Task goal:
No pictures, nothing altered: return the data below.

Dataset records:
--------------------

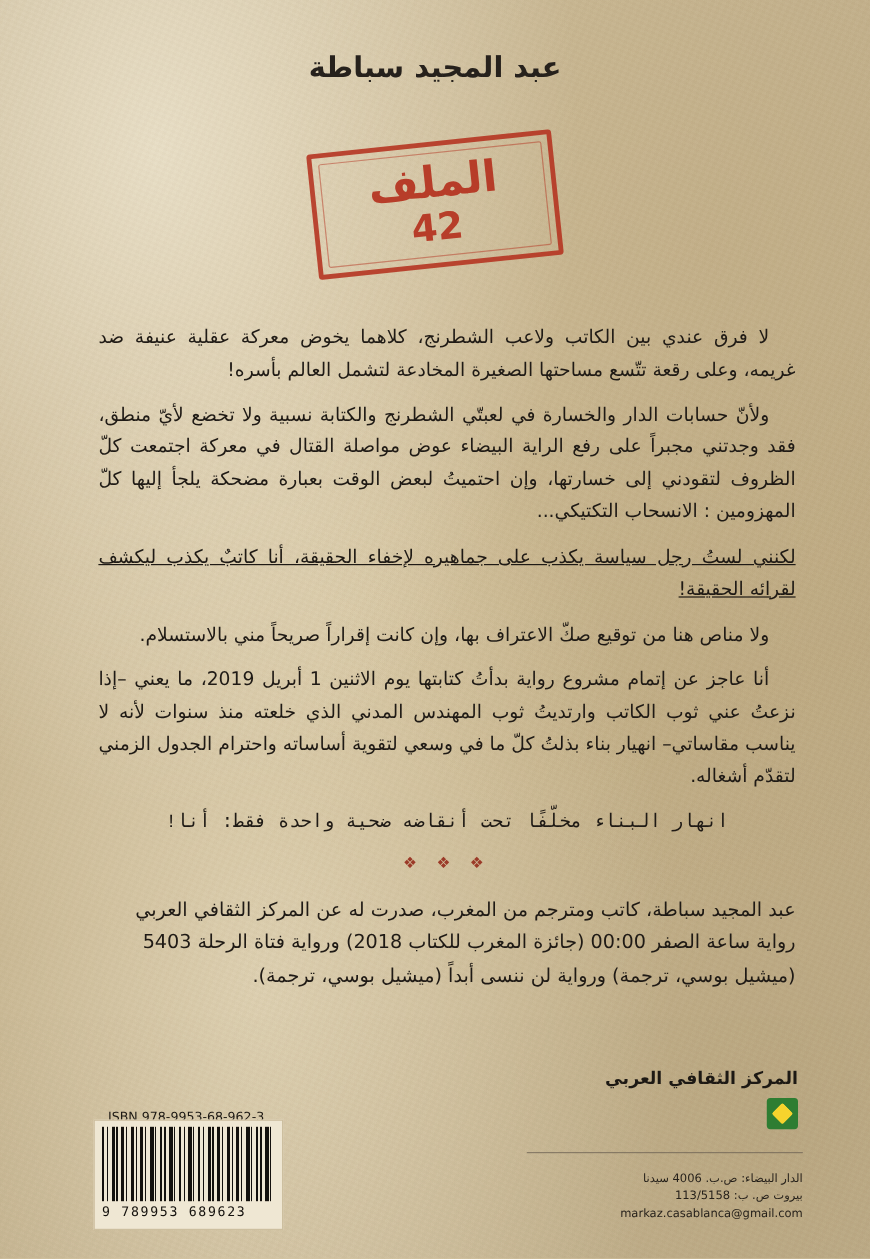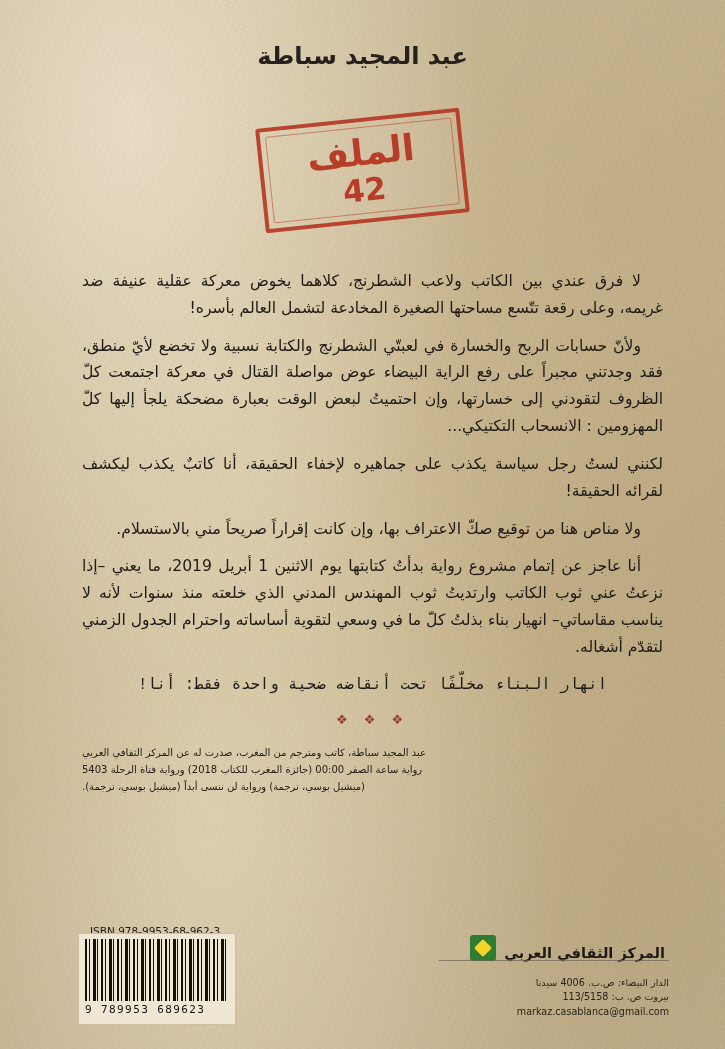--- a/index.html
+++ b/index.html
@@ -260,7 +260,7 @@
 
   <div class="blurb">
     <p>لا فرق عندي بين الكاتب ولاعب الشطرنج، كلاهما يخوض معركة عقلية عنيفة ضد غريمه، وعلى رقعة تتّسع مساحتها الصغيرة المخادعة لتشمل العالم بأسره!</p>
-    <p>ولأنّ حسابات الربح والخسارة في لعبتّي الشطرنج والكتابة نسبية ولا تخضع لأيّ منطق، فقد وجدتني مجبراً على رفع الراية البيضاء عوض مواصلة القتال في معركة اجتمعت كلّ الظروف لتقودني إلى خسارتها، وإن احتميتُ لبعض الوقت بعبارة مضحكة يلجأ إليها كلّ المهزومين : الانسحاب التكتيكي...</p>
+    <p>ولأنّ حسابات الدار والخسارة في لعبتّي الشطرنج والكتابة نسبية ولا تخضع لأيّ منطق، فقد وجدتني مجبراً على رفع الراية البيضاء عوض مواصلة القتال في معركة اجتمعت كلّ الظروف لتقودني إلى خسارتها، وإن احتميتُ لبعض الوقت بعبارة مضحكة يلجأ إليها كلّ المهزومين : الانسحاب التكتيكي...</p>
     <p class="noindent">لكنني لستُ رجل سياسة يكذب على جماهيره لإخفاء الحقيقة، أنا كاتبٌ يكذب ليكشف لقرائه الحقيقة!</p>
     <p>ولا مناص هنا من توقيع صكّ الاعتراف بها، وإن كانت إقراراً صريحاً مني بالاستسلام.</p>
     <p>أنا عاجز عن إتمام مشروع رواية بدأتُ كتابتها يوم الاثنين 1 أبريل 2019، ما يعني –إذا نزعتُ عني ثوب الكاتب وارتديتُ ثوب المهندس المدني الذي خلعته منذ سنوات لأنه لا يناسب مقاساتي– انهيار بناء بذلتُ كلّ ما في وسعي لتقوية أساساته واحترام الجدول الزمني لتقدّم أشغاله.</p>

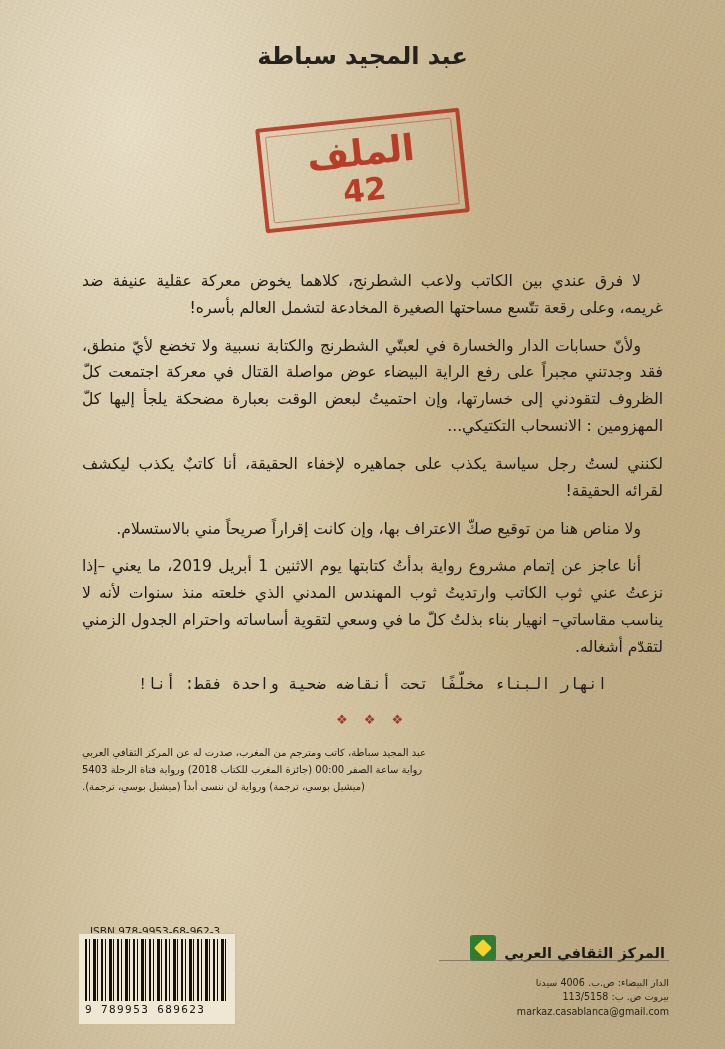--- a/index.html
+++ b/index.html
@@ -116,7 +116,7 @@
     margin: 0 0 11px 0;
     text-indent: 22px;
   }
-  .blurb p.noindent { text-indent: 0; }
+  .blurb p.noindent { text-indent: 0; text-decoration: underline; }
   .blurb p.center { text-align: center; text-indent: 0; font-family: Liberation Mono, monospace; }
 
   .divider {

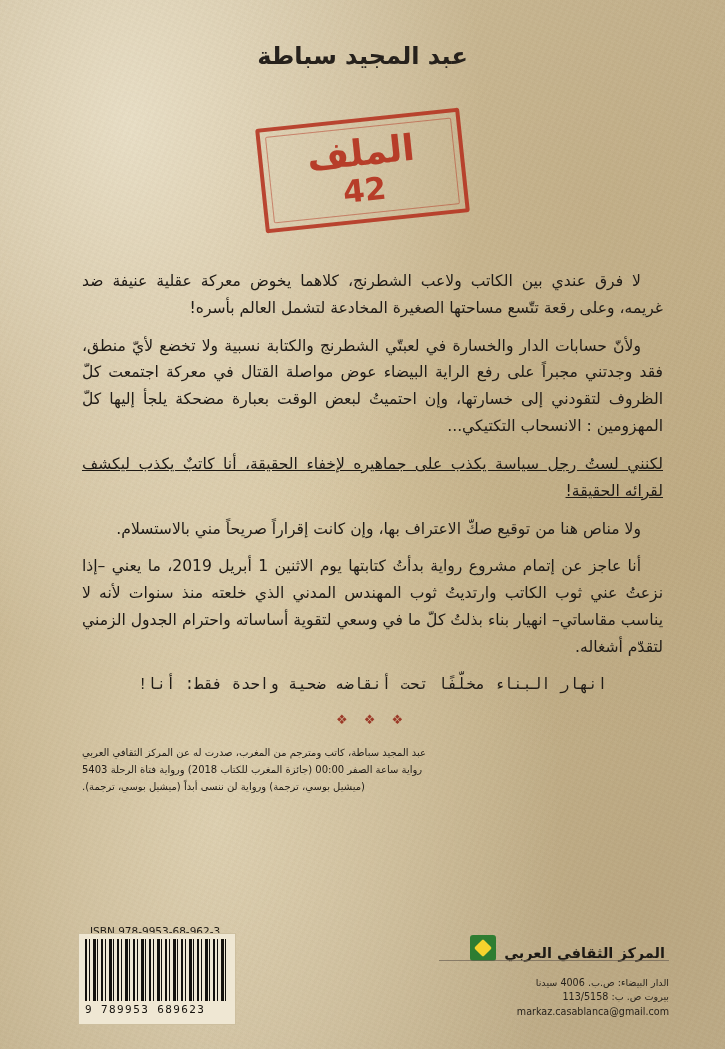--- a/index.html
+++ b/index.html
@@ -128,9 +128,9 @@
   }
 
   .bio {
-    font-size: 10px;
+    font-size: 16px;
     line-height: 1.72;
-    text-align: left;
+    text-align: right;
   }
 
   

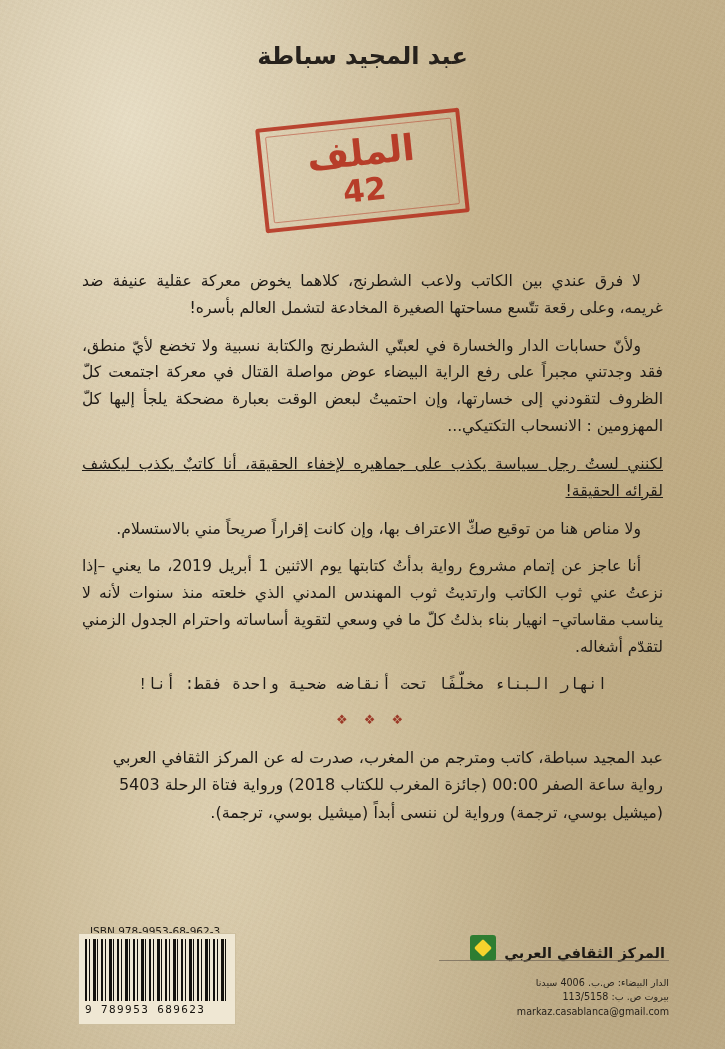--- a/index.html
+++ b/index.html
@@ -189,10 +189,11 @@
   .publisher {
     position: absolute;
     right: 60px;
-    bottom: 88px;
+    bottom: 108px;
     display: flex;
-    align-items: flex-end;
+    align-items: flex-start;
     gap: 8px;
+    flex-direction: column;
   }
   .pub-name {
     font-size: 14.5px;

--------------------

Output of the task:
--- a/index.html
+++ b/index.html
@@ -260,7 +260,7 @@
 
   <div class="blurb">
     <p>لا فرق عندي بين الكاتب ولاعب الشطرنج، كلاهما يخوض معركة عقلية عنيفة ضد غريمه، وعلى رقعة تتّسع مساحتها الصغيرة المخادعة لتشمل العالم بأسره!</p>
-    <p>ولأنّ حسابات الربح والخسارة في لعبتّي الشطرنج والكتابة نسبية ولا تخضع لأيّ منطق، فقد وجدتني مجبراً على رفع الراية البيضاء عوض مواصلة القتال في معركة اجتمعت كلّ الظروف لتقودني إلى خسارتها، وإن احتميتُ لبعض الوقت بعبارة مضحكة يلجأ إليها كلّ المهزومين : الانسحاب التكتيكي...</p>
+    <p>ولأنّ حسابات الدار والخسارة في لعبتّي الشطرنج والكتابة نسبية ولا تخضع لأيّ منطق، فقد وجدتني مجبراً على رفع الراية البيضاء عوض مواصلة القتال في معركة اجتمعت كلّ الظروف لتقودني إلى خسارتها، وإن احتميتُ لبعض الوقت بعبارة مضحكة يلجأ إليها كلّ المهزومين : الانسحاب التكتيكي...</p>
     <p class="noindent">لكنني لستُ رجل سياسة يكذب على جماهيره لإخفاء الحقيقة، أنا كاتبٌ يكذب ليكشف لقرائه الحقيقة!</p>
     <p>ولا مناص هنا من توقيع صكّ الاعتراف بها، وإن كانت إقراراً صريحاً مني بالاستسلام.</p>
     <p>أنا عاجز عن إتمام مشروع رواية بدأتُ كتابتها يوم الاثنين 1 أبريل 2019، ما يعني –إذا نزعتُ عني ثوب الكاتب وارتديتُ ثوب المهندس المدني الذي خلعته منذ سنوات لأنه لا يناسب مقاساتي– انهيار بناء بذلتُ كلّ ما في وسعي لتقوية أساساته واحترام الجدول الزمني لتقدّم أشغاله.</p>

--- a/index.html
+++ b/index.html
@@ -116,7 +116,7 @@
     margin: 0 0 11px 0;
     text-indent: 22px;
   }
-  .blurb p.noindent { text-indent: 0; }
+  .blurb p.noindent { text-indent: 0; text-decoration: underline; }
   .blurb p.center { text-align: center; text-indent: 0; font-family: Liberation Mono, monospace; }
 
   .divider {

--- a/index.html
+++ b/index.html
@@ -128,9 +128,9 @@
   }
 
   .bio {
-    font-size: 10px;
+    font-size: 16px;
     line-height: 1.72;
-    text-align: left;
+    text-align: right;
   }
 
   

--- a/index.html
+++ b/index.html
@@ -189,10 +189,11 @@
   .publisher {
     position: absolute;
     right: 60px;
-    bottom: 88px;
+    bottom: 108px;
     display: flex;
-    align-items: flex-end;
+    align-items: flex-start;
     gap: 8px;
+    flex-direction: column;
   }
   .pub-name {
     font-size: 14.5px;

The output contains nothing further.